Kinetic constants for Pah1 and Pah1-ΔRP
| Pah1 |
kcat |
Km |
kcat/Km |
Hill no. |
|---|---|---|---|---|
| s−1 | mol % | mol %−1s−1 | n | |
| Unphosphorylated | ||||
| Pah1 | 23.1 | 2.8 | 8.2 | 2.5 |
| Pah1-ΔRP | 20.4 | 2.6 | 7.8 | 2.5 |
| Phosphorylated | ||||
| Pah1 | 15.7 | 5.5 | 2.8 | 2.9 |
| Pah1-ΔRP | 30.1 | 4.1 | 7.3 | 2.8 |
Data were calculated from the plots shown in Figure 9.
Figure 9.
Effect of the ΔRP mutation on the PAP activity of Pah1 expressed and purified from E. coli and S. cerevisiae. WT and ΔRP mutant forms of Pah1 purified from E. coli (unphosphorylated) and S. cerevisiae (phosphorylated) were assayed for PAP activity by monitoring the release of water-soluble 32Pi from chloroform soluble [32P]PA. The molar concentration of PA was maintained at 0.2 mM while adjusting the surface concentration of PA (mol %) by varying the molar concentration of Triton X-100 (74). The values are the average of three separate experiments ± SD (error bars). Some of the error bars are hidden behind the circles.
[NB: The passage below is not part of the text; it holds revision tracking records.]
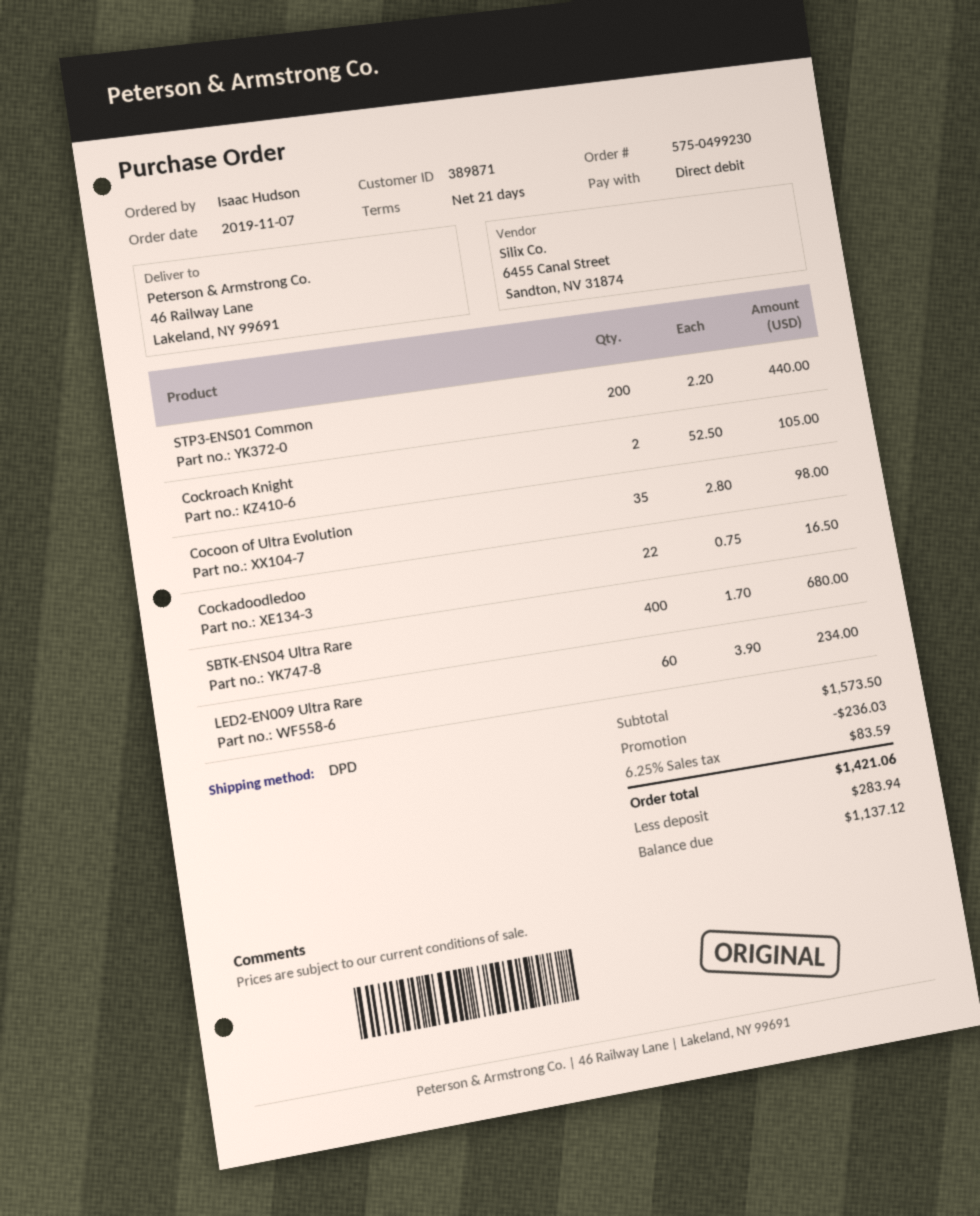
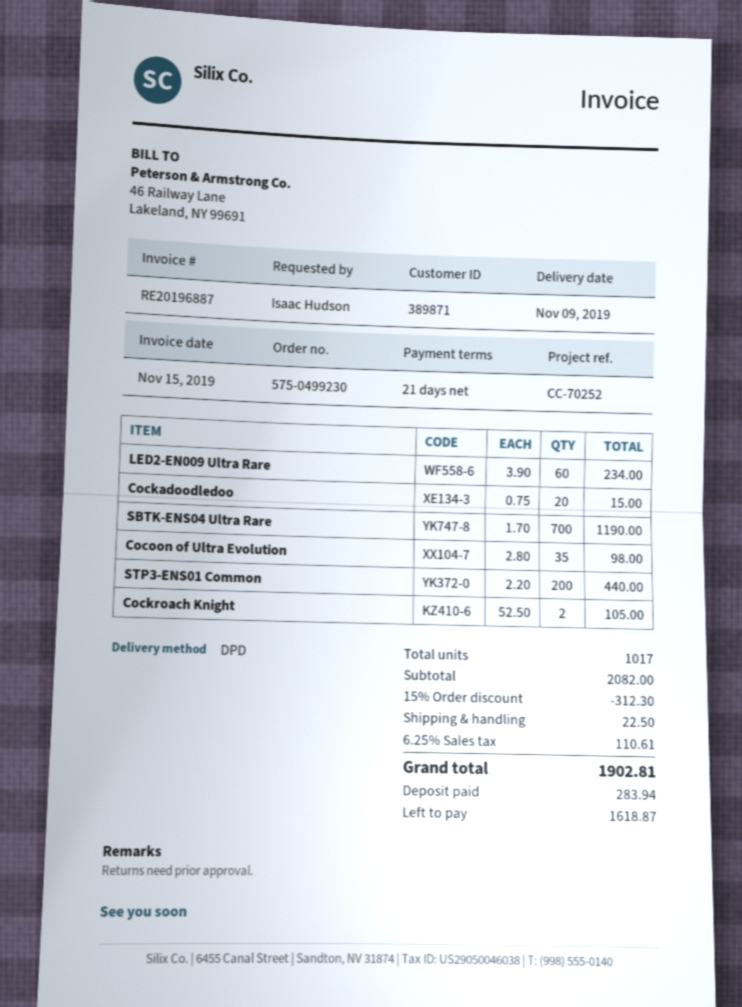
Cockadoodledoo: 22 x 0.75 = 16.50 -> 20 x 0.75 = 15.00
SBTK-ENS04 Ultra Rare: 400 x 1.70 = 680.00 -> 700 x 1.70 = 1190.00
subtotal: 1573.50 -> 2082.00
discount: 236.03 -> 312.30
shipping: none -> 22.50
tax: 6.25% = 83.59 -> 6.25% = 110.61
total: 1421.06 -> 1902.81
balance: 1137.12 -> 1618.87

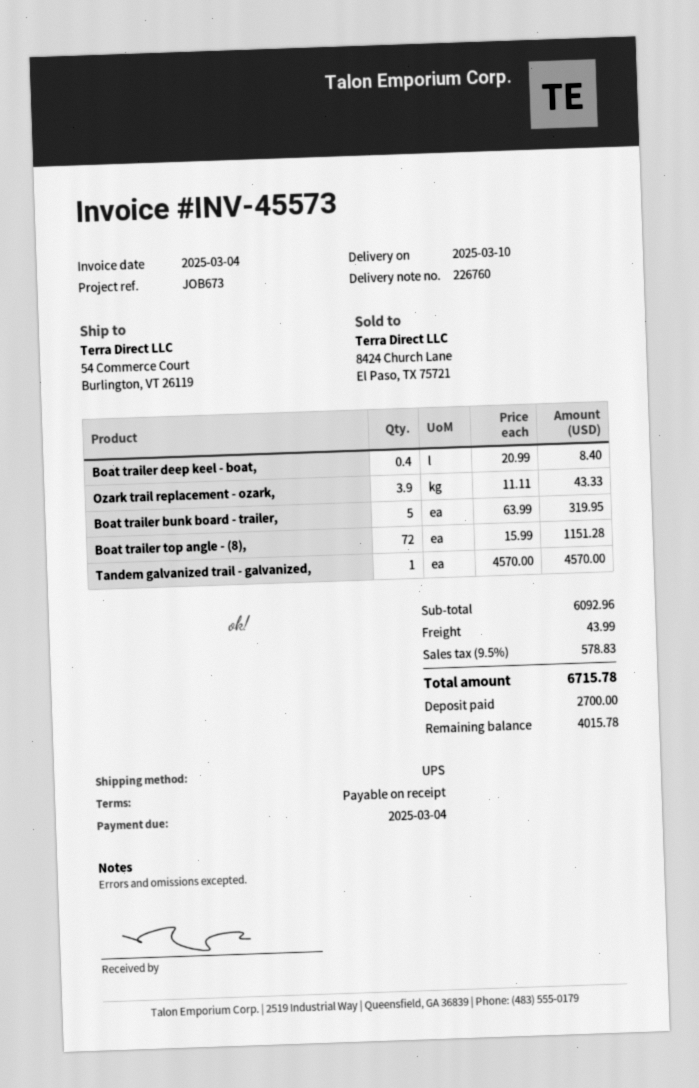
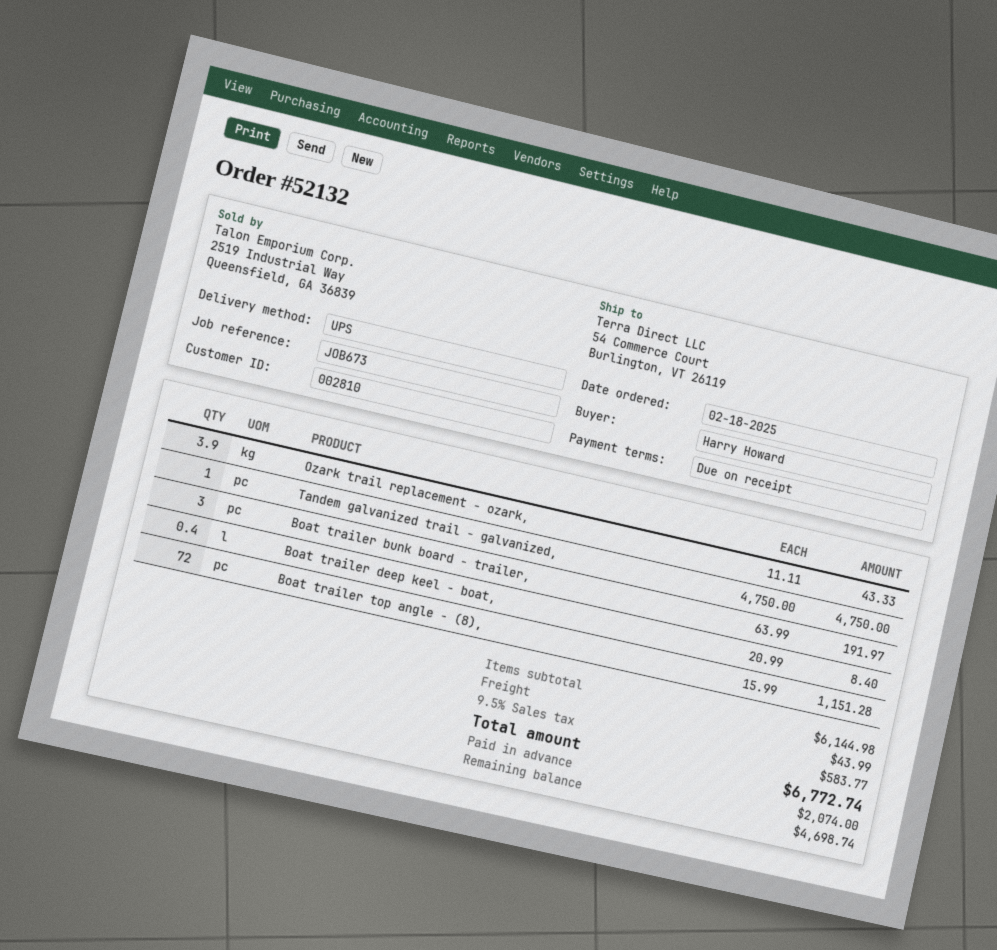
Boat trailer bunk board - trailer,: 5 x 63.99 = 319.95 -> 3 x 63.99 = 191.97
Tandem galvanized trail - galvanized,: 1 x 4570.00 = 4570.00 -> 1 x 4750.00 = 4750.00
subtotal: 6092.96 -> 6144.98
tax: 9.5% = 578.83 -> 9.5% = 583.77
total: 6715.78 -> 6772.74
deposit: 2700.00 -> 2074.00
balance: 4015.78 -> 4698.74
Effect of the ΔRP mutation on the endogenous phosphorylation of Pah1
Based on the phenotypes observed and kinetics results, we questioned if the ΔRP mutation affects the endogenous phosphorylation of Pah1. This was examined by analyzing the electrophoretic mobility of the WT and ΔRP mutant enzymes upon SDS-PAGE using 5% polyacrylamide gels (53, 75). In a standard polyacrylamide gel, the size difference between the WT and mutant proteins made it difficult to compare the effects of phosphorylation on their electrophoretic mobility (Fig. 10A left). To resolve this issue, we subjected Pah1 to SDS-PAGE using a polyacrylamide gel containing the Phos-tag reagent, which traps and reduces the electrophoretic mobility of phosphorylated proteins (Fig. 10A right). As expected (53, 75), WT Pah1 displayed multiple diffuse bands at slower migrating positions in the gel. However, the ΔRP mutant form of Pah1 was concentrated at a lower position, suggesting that its phosphorylation is weaker than that of the WT enzyme. The difference in electrophoretic mobility is emphasized by the overlay of the densitograms of the WT and ΔRP mutant forms of Pah1 (Fig. 10A, right).
Figure 10.
Effect of the ΔRP mutation on the endogenous phosphorylation of Pah1. The WT and ΔRP mutant forms of Pah1 were expressed and purified from S. cerevisiae. A, the endogenously phosphorylated purified enzymes were subjected to SDS-PAGE analysis using 5% polyacrylamide gels in the absence (left) and presence (right) of 20 μM Phos-tag and 100 μM MnCl2. The amounts of Pah1 applied to the polyacrylamide gels without and with Phos-tag were 0.5 and 1.5 μg, respectively. The resolved proteins were stained with Coomassie blue. The positions of molecular mass standards are indicated for the polyacrylamide gel lacking Phos-tag (left). The signal intensities of the WT and ΔRP mutant forms of Pah1 along their migration in the polyacrylamide gel containing the Phos-tag reagent were measured using the line graph function of ImageQuant software. The overlay of the densitograms of the WT and ΔRP mutant forms of Pah1 is shown on the right side of the Phos-tag gel. The data are representative of duplicate experiments. B, the WT and ΔRP forms of Pah1 in SDS-polyacrylamide gel (12%) slices were extracted, reduced, alkylated, and digested with trypsin. The resulting peptides were analyzed LC-MS/MS. The abundance of phosphopeptides containing the indicated phosphorylation site(s) were estimated from intensities reported by Proteome Discoverer and expressed as a percentage of the intensities of all phosphopeptides identified for each protein (Table S1). The indicated amino acid residues are phosphorylation sites that were confidently assigned at ≥1% of the total phosphopeptide abundance. The inset shows the total phosphopeptide abundance of the ΔRP mutant relative to the WT.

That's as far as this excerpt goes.